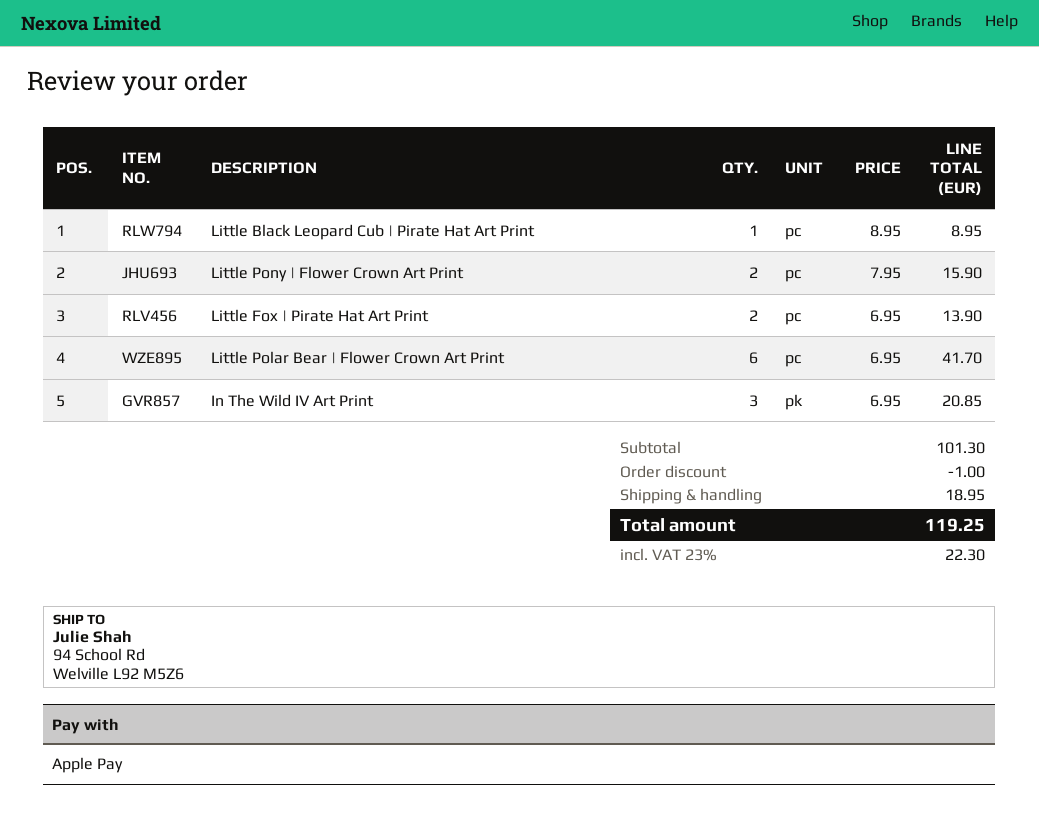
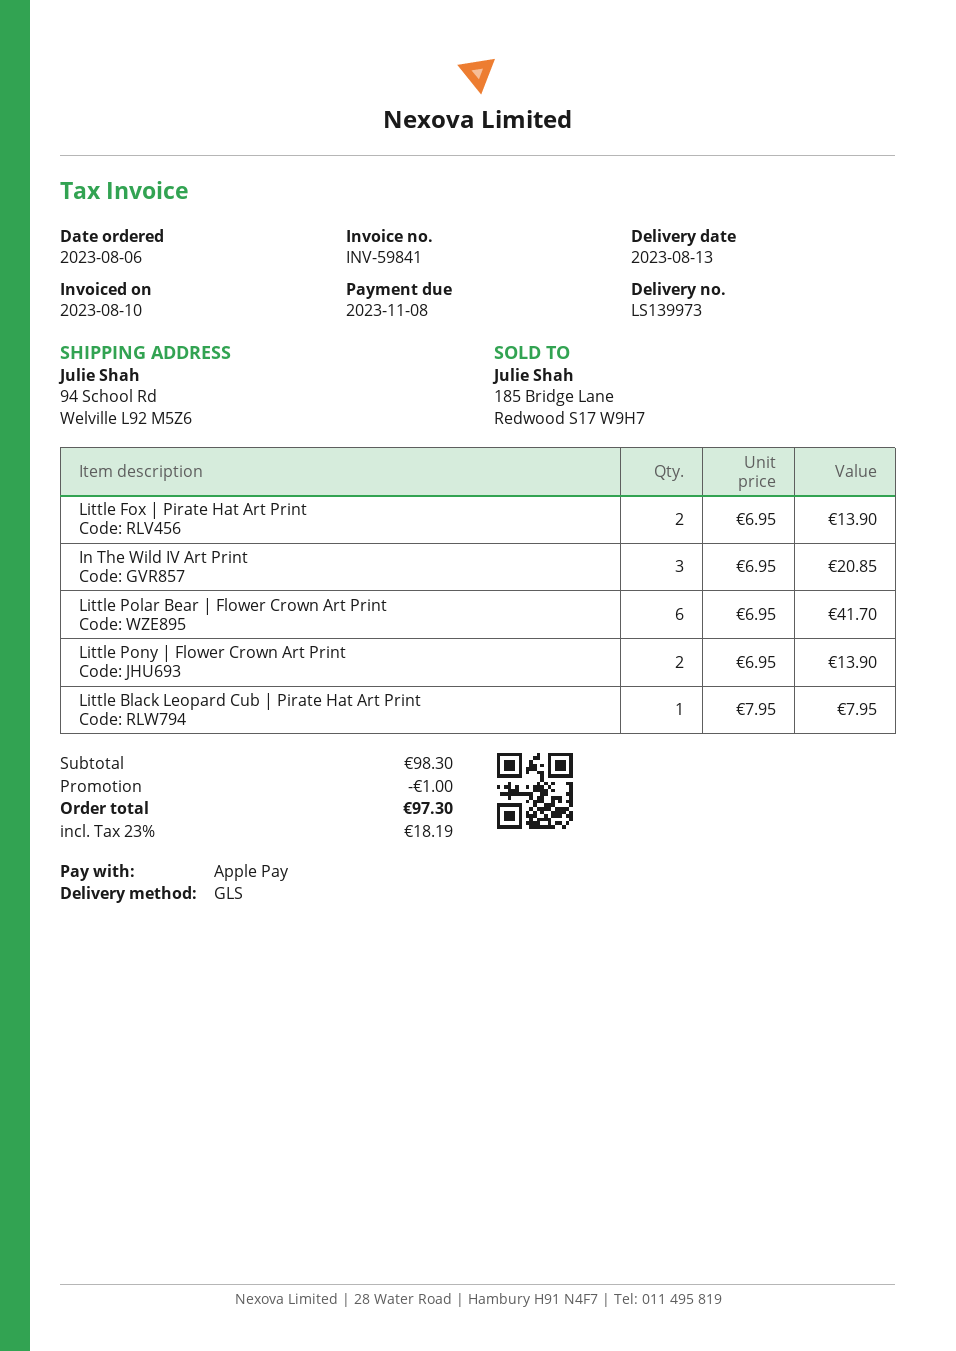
Little Black Leopard Cub | Pirate Hat Art Print: 1 x 8.95 = 8.95 -> 1 x 7.95 = 7.95
Little Pony | Flower Crown Art Print: 2 x 7.95 = 15.90 -> 2 x 6.95 = 13.90
subtotal: 101.30 -> 98.30
shipping: 18.95 -> none
tax: 23% = 22.30 -> 23% = 18.19
total: 119.25 -> 97.30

------------------------------------

Go through the lines above and count those that include "Print"; give the total and nothing more.

2